With the recent shortages of fuel in the USA, this article will explore the price patterns, risks to importing and effects of recent regulation in Australia’s fuel industry. It’s no secret that fuel is the lifeblood of many industries, as well as being required by individuals to complete day to day life. Australian fuel companies are moving away from production to importing and storage. With fuel prices low compared to the living wage, will shortages in fuel exporting countries increase prices?

Price Pattern

Australians often complain about high fuel prices and reminisce of a time when fuel was under a dollar per litre. The reality might not reflect the widespread views. A Compare The Market Petrol Comparison discovered that Australia was behind only the United States for most affordable countries for fuel. This is was based off the cost of filling a tank divided by the average monthly income of the country.

With the current shortages due to a cyberattack on critical fuel infrastructure, the East Coast has seen dramatic price increases, meaning Australia may have taken the #1 position. While it is true that the prices of fuel are increasing, when you adjust for inflation and increased wages, price increases are aligned correctly. Combined with increased competition as more and more petrol station companies enter the market, prices largely benefit the consumer. So much so that many large companies are choosing to convert their production facilities to storage for fuel imports.

It is currently unclear the effects of the USA shortage on the global fuel economy, however, if the USA is forced to import fuel, exporters may take advantage of the situation and increase prices for all, knowing that the vulnerability the USA is in.

The impact of Covid-19

Covid-19 is a dangerous virus, luckily in Australia, we have not seen the devastating effects it can cause. Those that work at Import facilities are currently some of the most at risk of catching the virus due to the interactions with various people from more heavily infected countries. As such, the potential for an outbreak to occur at one of these facilities, causing workers to quarantine is prevalent. While the sunk costs the company incurs hiring and training new staff during the potential quarantine period is unlikely to be felt in the consumer’s pocket.

Ultimately, Covid-19 has resulted in the lowering of fuel prices as more industries have been in lockdown or have employees work from home, resulting in less usage of machinery and infrastructure that requires fuel to operate. This means the supply of fuel available for the consumer has increased, lowering prices. In developed countries, petrol is normally more than $1/L. However, in 2020, average fuel prices fell to just $0.91/L.

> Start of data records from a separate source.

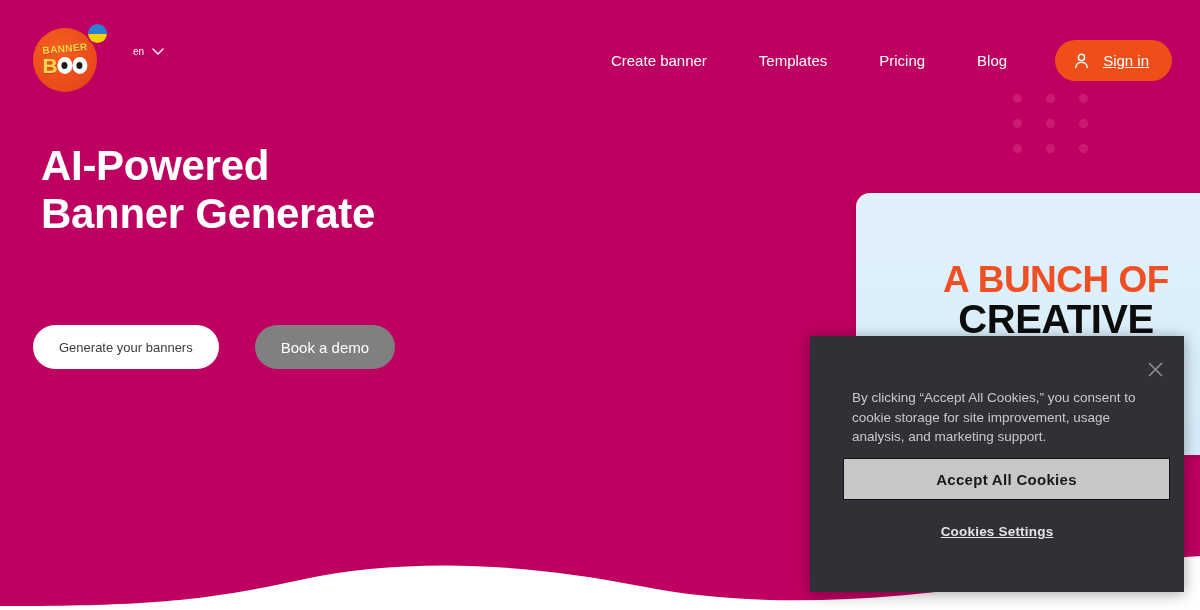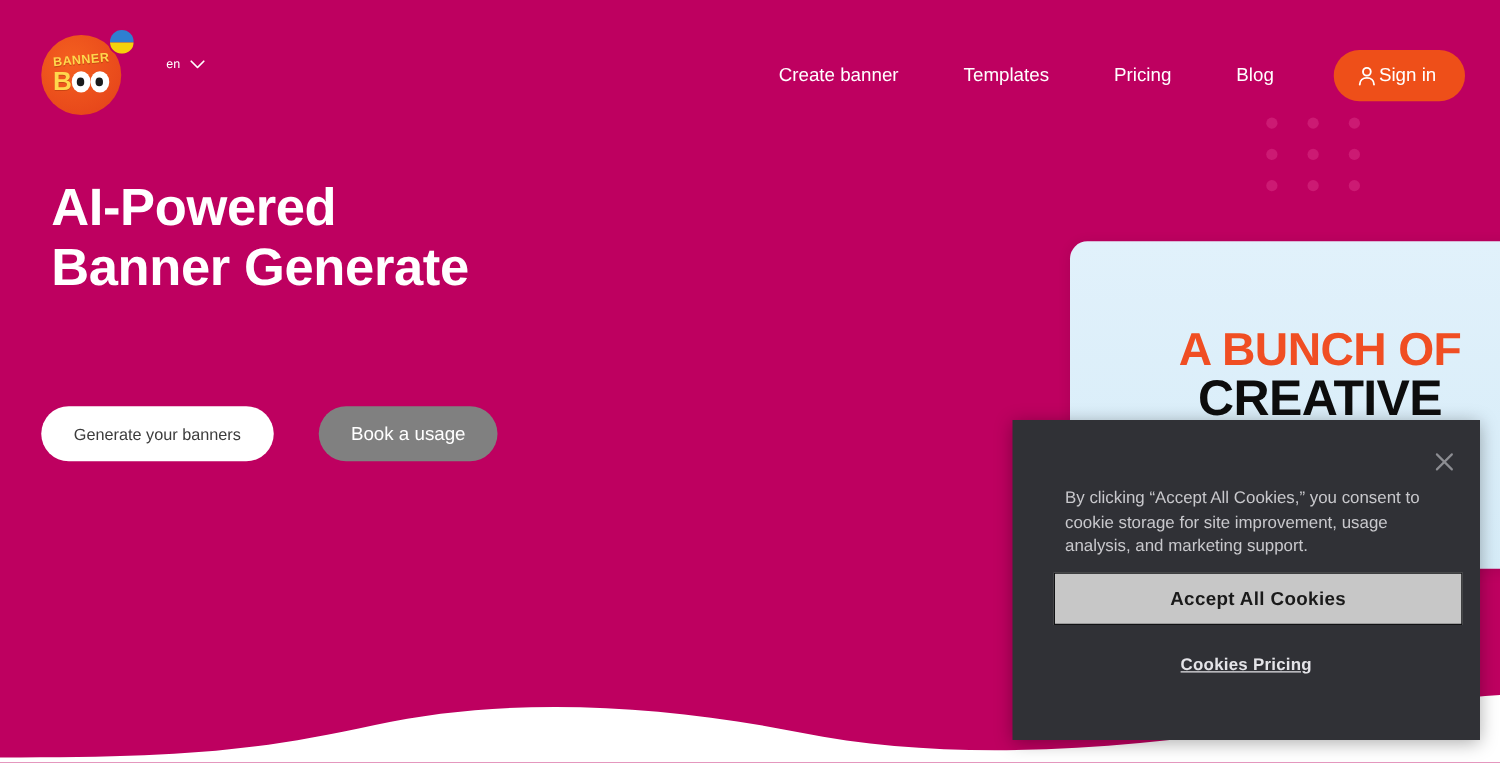--- a/index.html
+++ b/index.html
@@ -124,28 +124,29 @@
   .nav {
     position:absolute; right:0; top:40px;
     display:flex; align-items:center; gap:0;
     padding-right:28px;
   }
   .nav a {
     color:#ffffff; text-decoration:none; font-size:15px;
     padding:0 26px; white-space:nowrap;
   }
   .signin {
-    display:flex; align-items:center; gap:2px;
+    display:flex; align-items:center; gap:14px;
     background:#ee4f19;
     color:#ffffff; font-size:15px;
     border:none; border-radius:22px;
     height:41px; padding:0 23px 0 19px;
     margin-left:22px;
     cursor:pointer;
     font-family:"Liberation Sans", sans-serif;
+    text-decoration:underline;
   }
   .signin svg { display:block; }
 
   
   .hero-title {
     position:absolute; left:33px; top:142px;
     color:#ffffff;
     font-size:42px; font-weight:bold;
     line-height:48px;
     letter-spacing:-0.3px;
@@ -276,33 +277,33 @@
     </div>
   </div>
 
   <h1 class="hero-title">
     <span>AI-Powered</span>
     <span>Banner Generate</span>
   </h1>
 
   <div class="cta-row">
     <button class="btn-primary">Generate your banners</button>
-    <button class="btn-secondary">Book a usage</button>
+    <button class="btn-secondary">Book a demo</button>
   </div>
 
   <div class="wave-wrap">
     <svg viewBox="0 0 1200 70" preserveAspectRatio="none">
       <path d="M0,70 L0,66 C140,66 200,62 300,40 C400,18 520,22 640,46 C760,70 900,62 1060,34 C1130,22 1170,18 1200,16 L1200,70 Z" fill="#ffffff"></path>
     </svg>
   </div>
 
   <div class="cookie">
     <button class="cookie-close">
       <svg width="15" height="15" viewBox="0 0 15 15">
         <path d="M1.5 1.5 L13.5 13.5 M13.5 1.5 L1.5 13.5" stroke="#8c8d92" stroke-width="1.7" stroke-linecap="round"></path>
       </svg>
     </button>
     <div class="cookie-text">By clicking “Accept All Cookies,” you consent to cookie storage for site improvement, usage analysis, and marketing support.</div>
     <button class="cookie-accept">Accept All Cookies</button>
-    <button class="cookie-settings">Cookies Pricing</button>
+    <button class="cookie-settings">Cookies Settings</button>
   </div>
 
 </div>
 
 </body></html>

Future strategies Government has in place

The government has an interest in ensuring that fuel prices are fair for suppliers and consumers. Some future strategies to create a consumer-friendly fuel environment are to increase the amounts of consumer choice, stimulating industry development and reducing emissions. To do this, the government has three solutions to achieve the goals. They include addressing the barriers of new vehicle technologies, investing in new technology to drive the private sector and finally, improving access to information for consumers.

One method that the government has implemented to improve information is to improve transparency. Petrol stations are now required to provide updates to fuel companies every 30 minutes. This data can be used to compare prices in the different areas, meaning the consumer can easily find the cheapest fuel nearby.

The Fuel industry is a fluid, ever-changing market. The high value of fuel in day to day life means that it something that everyone should keep an eye on and can even influence voting decisions. While there is no immediate threat of a fuel shortage in Australia and the effects of the USA shortage are likely to be minimal on the Australian market, we recommend if you see cheap fuel, to fill the tank.